CS144: Web Applications
Project Part 2: Data Conversion and Loading
Due Friday, January 30, 2015 11:00PM

Overview

You will be given a large volume of data downloaded from the eBay web site and stored in XML files. You will examine the data and design a good relational schema for it. You will then write a Java program to transform the data from its XML form into MySQL's load file format, conforming to your relational schema. You will create your schema in your own MySQL database, load your transformed data, and test it by running some SQL queries. Note that you won't be able to continue to Project 3 unless you complete this project. It is important that you finish this project on time to have enough time to do Project 3.

By completing this project you will be able to learn:

  1. How to parse an XML file in Java
  2. How to place a Java class into a package
  3. How to use Ant to help Java code compilation and execution
  4. How to write a Unix shell script
We will be providing relevant tutorials and references to help you learn the above topics.
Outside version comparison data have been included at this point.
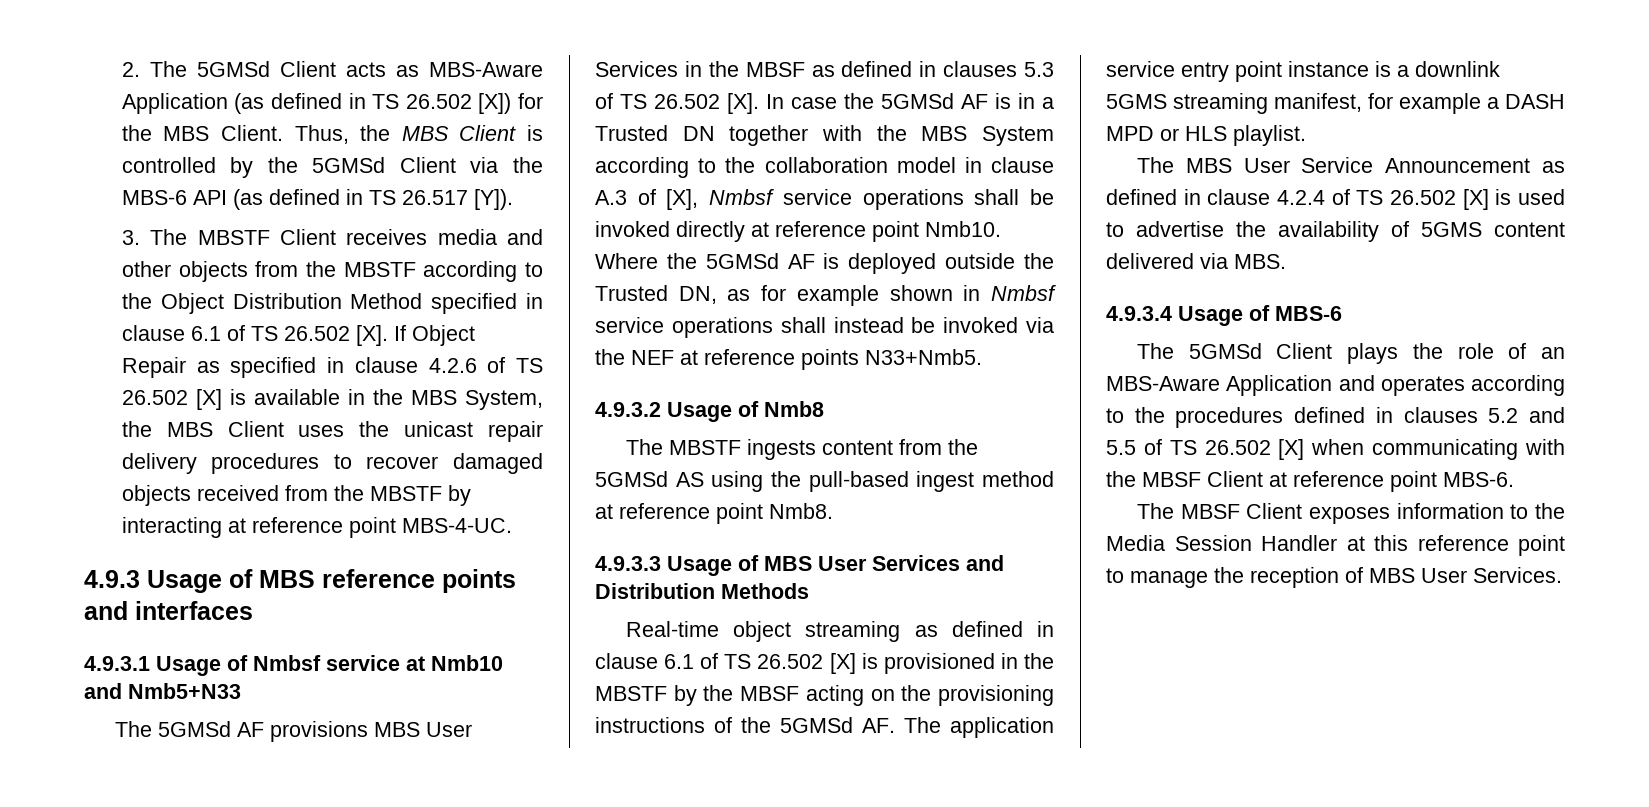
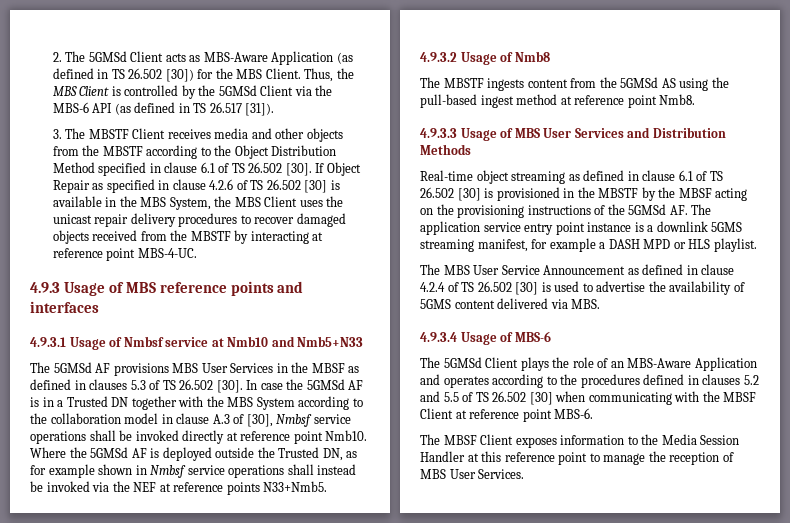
- 2. The 5GMSd Client acts as MBS-Aware Application (as defined in TS 26.502 [X]) for the MBS Client.
+ 2. The 5GMSd Client acts as MBS-Aware Application (as defined in TS 26.502 [30]) for the MBS Client.
- Thus, the MBS Client is controlled by the 5GMSd Client via the MBS-6 API (as defined in TS 26.517 [Y]).
+ Thus, the MBS Client is controlled by the 5GMSd Client via the MBS-6 API (as defined in TS 26.517 [31]).
- 3. The MBSTF Client receives media and other objects from the MBSTF according to the Object Distribution Method specified in clause 6.1 of TS 26.502 [X]. If Object Repair as specified in clause 4.2.6 of TS 26.502 [X] is available in the MBS System, the MBS Client uses the unicast repair delivery procedures to recover damaged objects received from the MBSTF by interacting at reference point MBS-4-UC.
+ 3. The MBSTF Client receives media and other objects from the MBSTF according to the Object Distribution Method specified in clause 6.1 of TS 26.502 [30]. If Object Repair as specified in clause 4.2.6 of TS 26.502 [30] is available in the MBS System, the MBS Client uses the unicast repair delivery procedures to recover damaged objects received from the MBSTF by interacting at reference point MBS-4-UC.
- The 5GMSd AF provisions MBS User Services in the MBSF as defined in clauses 5.3 of TS 26.502 [X]. In case the 5GMSd AF is in a Trusted DN together with the MBS System according to the collaboration model in clause A.3 of [X], Nmbsf service operations shall be invoked directly at reference point Nmb10.
+ The 5GMSd AF provisions MBS User Services in the MBSF as defined in clauses 5.3 of TS 26.502 [30]. In case the 5GMSd AF is in a Trusted DN together with the MBS System according to the collaboration model in clause A.3 of [30], Nmbsf service operations shall be invoked directly at reference point Nmb10.
- Real-time object streaming as defined in clause 6.1 of TS 26.502 [X] is provisioned in the MBSTF by the MBSF acting on the provisioning instructions of the 5GMSd AF. The application service entry point instance is a downlink 5GMS streaming manifest, for example a DASH MPD or HLS playlist.
+ Real-time object streaming as defined in clause 6.1 of TS 26.502 [30] is provisioned in the MBSTF by the MBSF acting on the provisioning instructions of the 5GMSd AF. The application service entry point instance is a downlink 5GMS streaming manifest, for example a DASH MPD or HLS playlist.
- The MBS User Service Announcement as defined in clause 4.2.4 of TS 26.502 [X] is used to advertise the availability of 5GMS content delivered via MBS.
+ The MBS User Service Announcement as defined in clause 4.2.4 of TS 26.502 [30] is used to advertise the availability of 5GMS content delivered via MBS.
- The 5GMSd Client plays the role of an MBS-Aware Application and operates according to the procedures defined in clauses 5.2 and 5.5 of TS 26.502 [X] when communicating with the MBSF Client at reference point MBS-6.
+ The 5GMSd Client plays the role of an MBS-Aware Application and operates according to the procedures defined in clauses 5.2 and 5.5 of TS 26.502 [30] when communicating with the MBSF Client at reference point MBS-6.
Part A: Download and examine the XML data files

First, download the XML-encoded ebay auction data set ebay-data.zip for this project and unzip the file in the $EBAY_DATA directory (/home/cs144/ebay-data) in our VM like the following:
$ wget http://www.cs.ucla.edu/classes/winter15/cs144/projects/project2/ebay-data.zip
$ unzip -d $EBAY_DATA ebay-data.zip 
$ rm ebay-data.zip 
  1. As a small data set for initial experimentation and debugging we suggest you use just one file: items-0.xml. It contains 500 auctions, comprising about 900kb of plain-text data.
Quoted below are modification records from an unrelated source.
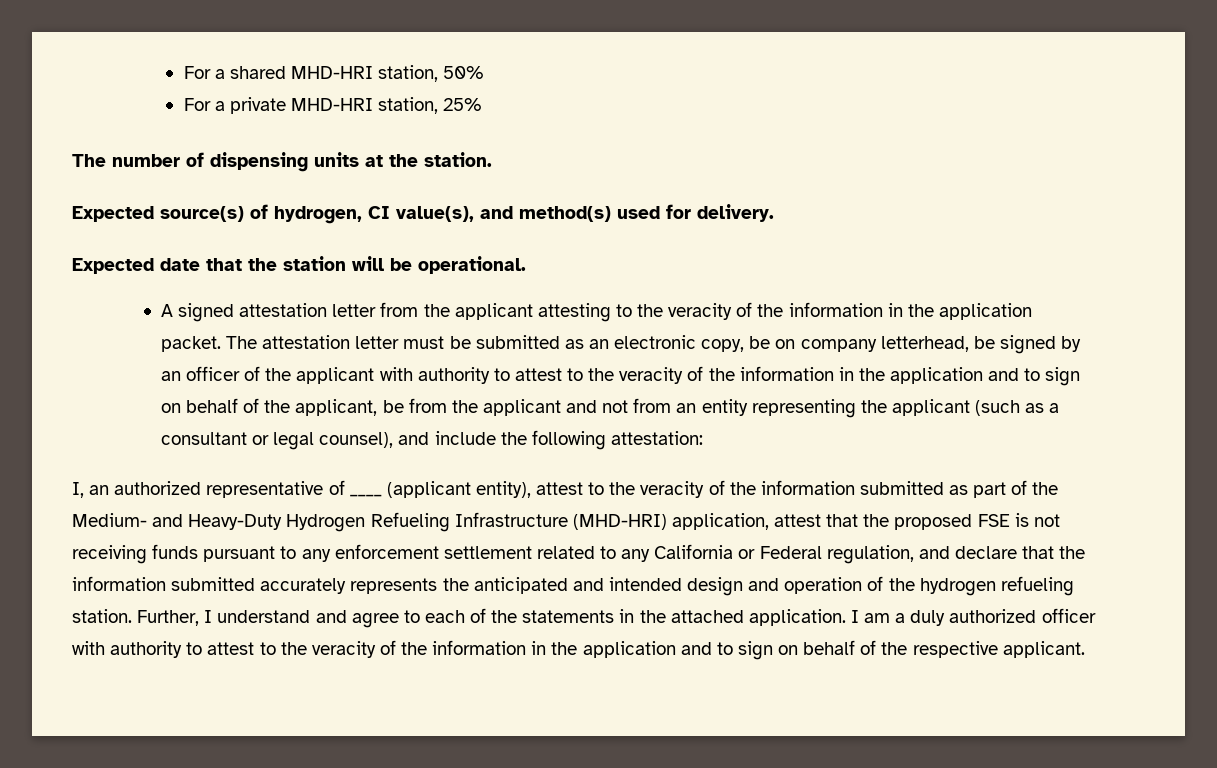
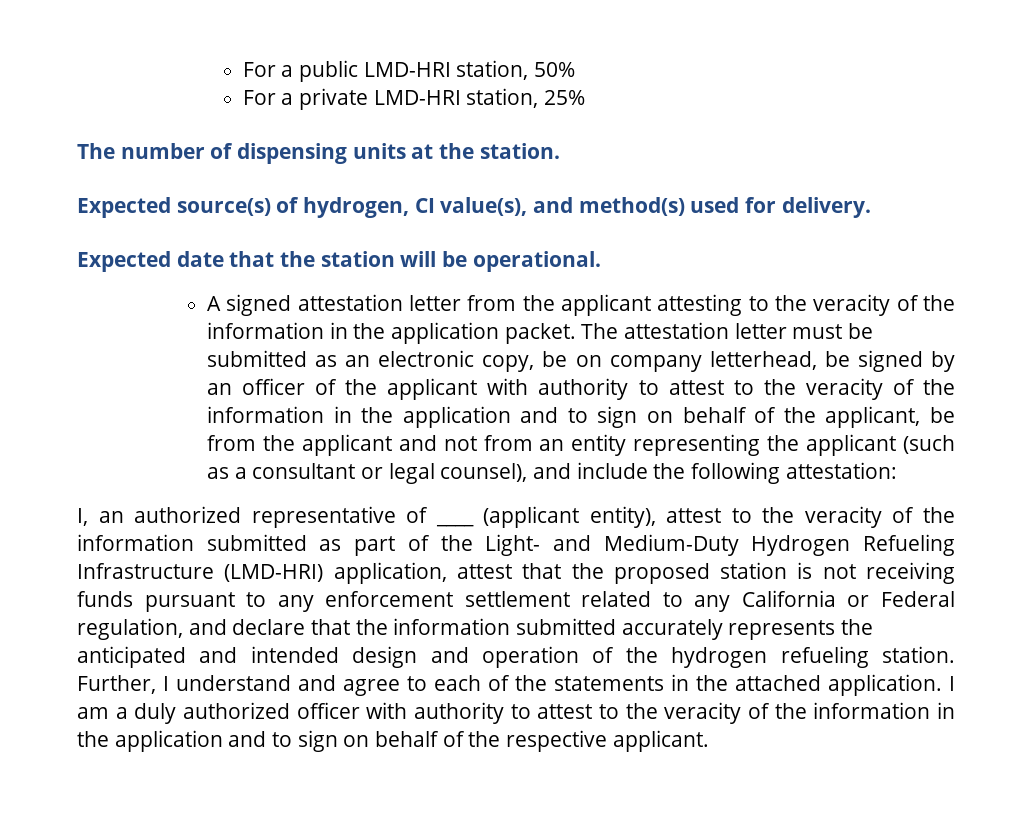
- For a shared MHD-HRI station, 50%
+ For a public LMD-HRI station, 50%
- For a private MHD-HRI station, 25%
+ For a private LMD-HRI station, 25%
- I, an authorized representative of ____ (applicant entity), attest to the veracity of the information submitted as part of the Medium- and Heavy-Duty Hydrogen Refueling Infrastructure (MHD-HRI) application, attest that the proposed FSE is not receiving funds pursuant to any enforcement settlement related to any California or Federal regulation, and declare that the information submitted accurately represents the anticipated and intended design and operation of the hydrogen refueling station.
+ I, an authorized representative of ____ (applicant entity), attest to the veracity of the information submitted as part of the Light- and Medium-Duty Hydrogen Refueling Infrastructure (LMD-HRI) application, attest that the proposed station is not receiving funds pursuant to any enforcement settlement related to any California or Federal regulation, and declare that the information submitted accurately represents the anticipated and intended design and operation of the hydrogen refueling station.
  2. Your system also must work on the large data set, which consists of all 40 files: items-*.xml, for * = 0..39. There are a total of about 20,000 auctions, comprising about 38 megabytes of plain-text data.

Each XML data file is valid with respect to the XML DTD specified in the file items.dtd.
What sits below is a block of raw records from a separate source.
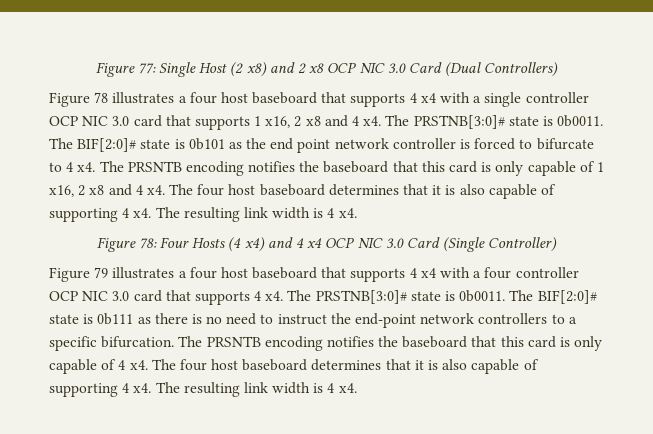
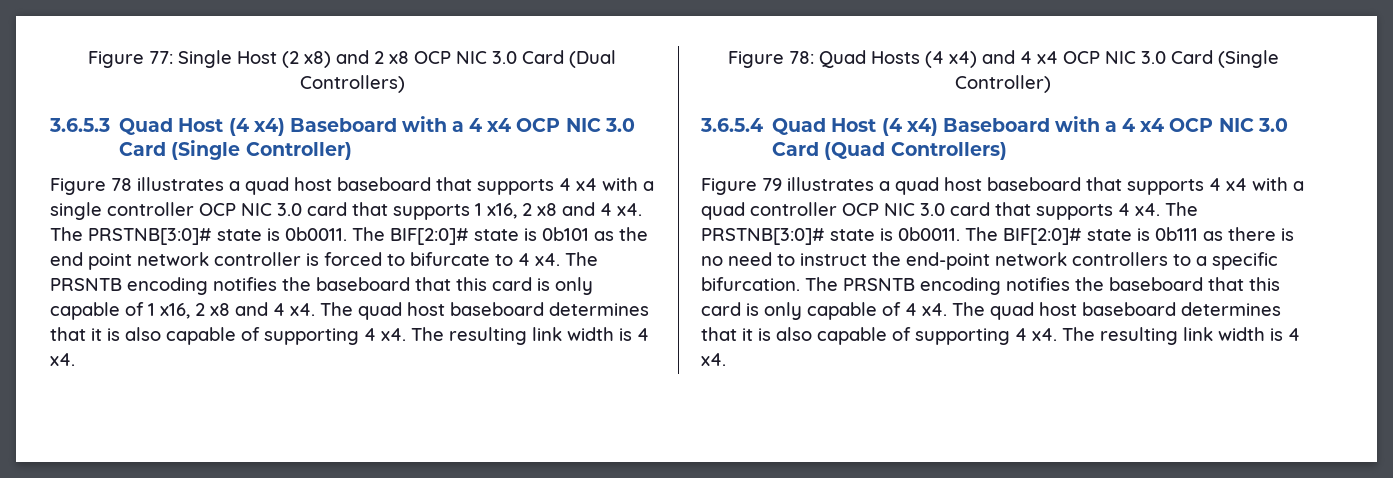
+ 3.6.5.3 Quad Host (4 x4) Baseboard with a 4 x4 OCP NIC 3.0 Card (Single Controller)
- Figure 78 illustrates a four host baseboard that supports 4 x4 with a single controller OCP NIC 3.0 card that supports 1 x16, 2 x8 and 4 x4.
+ Figure 78 illustrates a quad host baseboard that supports 4 x4 with a single controller OCP NIC 3.0 card that supports 1 x16, 2 x8 and 4 x4.
- The PRSNTB encoding notifies the baseboard that this card is only capable of 1 x16, 2 x8 and 4 x4. The four host baseboard determines that it is also capable of supporting 4 x4.
+ The PRSNTB encoding notifies the baseboard that this card is only capable of 1 x16, 2 x8 and 4 x4. The quad host baseboard determines that it is also capable of supporting 4 x4.
- Figure 78: Four Hosts (4 x4) and 4 x4 OCP NIC 3.0 Card (Single Controller)
+ Figure 78: Quad Hosts (4 x4) and 4 x4 OCP NIC 3.0 Card (Single Controller)
+ 3.6.5.4 Quad Host (4 x4) Baseboard with a 4 x4 OCP NIC 3.0 Card (Quad Controllers)
- Figure 79 illustrates a four host baseboard that supports 4 x4 with a four controller OCP NIC 3.0 card that supports 4 x4.
+ Figure 79 illustrates a quad host baseboard that supports 4 x4 with a quad controller OCP NIC 3.0 card that supports 4 x4.
- The PRSNTB encoding notifies the baseboard that this card is only capable of 4 x4. The four host baseboard determines that it is also capable of supporting 4 x4.
+ The PRSNTB encoding notifies the baseboard that this card is only capable of 4 x4. The quad host baseboard determines that it is also capable of supporting 4 x4.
Your first task is to examine the DTD and the XML files to completely understand the data you will be starting with. You will be translating this data into relations and loading it into MySQL server on our VM. Please read the auction data help file in items.txt. The provided data was captured at a single point in time. (Very specifically, it represents the point in time December 20th, 2001, one second after midnight.) It contains items that have been auctioned off in the past and items that are "currently" up for auction.

Note that UserIDs of sellers and bidders uniquely identify a user. Whenever one user appears in the data, his/her Rating, Location, Country information are the same. For more, read items.txt in the dataset.

Part B: Design your relational schema

Now that you understand the data you'll be working with, design a good relational schema for it. Iterating through the following three steps should help you in the design process.

  1. List your relations. Please specify all keys that hold on each relation. You need not specify attribute types at this stage.

  2. List all completely nontrivial functional dependencies that hold on each relation, excluding those that effectively specify keys.

  3. Are all of your relations in Boyce-Codd Normal Form (BCNF)? If not, either redesign them and start over, or explain why you feel it is advantageous to use non-BCNF relations.

  4. Are all of your relations in Fourth Normal Form (4NF)? If not, either redesign them and start over, or explain why you feel it is advantageous to use non-4NF relations.

Document these steps in the README.txt file for submission; see What to submit below.

Part C: Write a data transformation program

Next you will write a program that transforms the XML data into MySQL load files that are consistent with the relational schema you settled on in Part B. Remember that our MySQL tutorial linked in Project 1 had a brief explanation on the MySQL LOAD command and the load file format. If necessary, read MySQL LOAD command reference to learn more details on MySQL load file.

To help you get started, we are providing a parser skeleton sample codes, MyParser.java and MyParserPrint.java, in the src directory of the project2.zip file. Note that the two Java classes are defined as part of the edu.ucla.cs.cs144 package, which is why MyParser.java and MyParserPrint.java files are located in the src/edu/ucla/cs/cs144 directory (src is the base directory of all Java code and the rest corresponds to the package name hierarchy). If you are not clear about what is a package and how a package name is related to the source directory structure, read Section 1.8 of A Crash Course from C++ to Java.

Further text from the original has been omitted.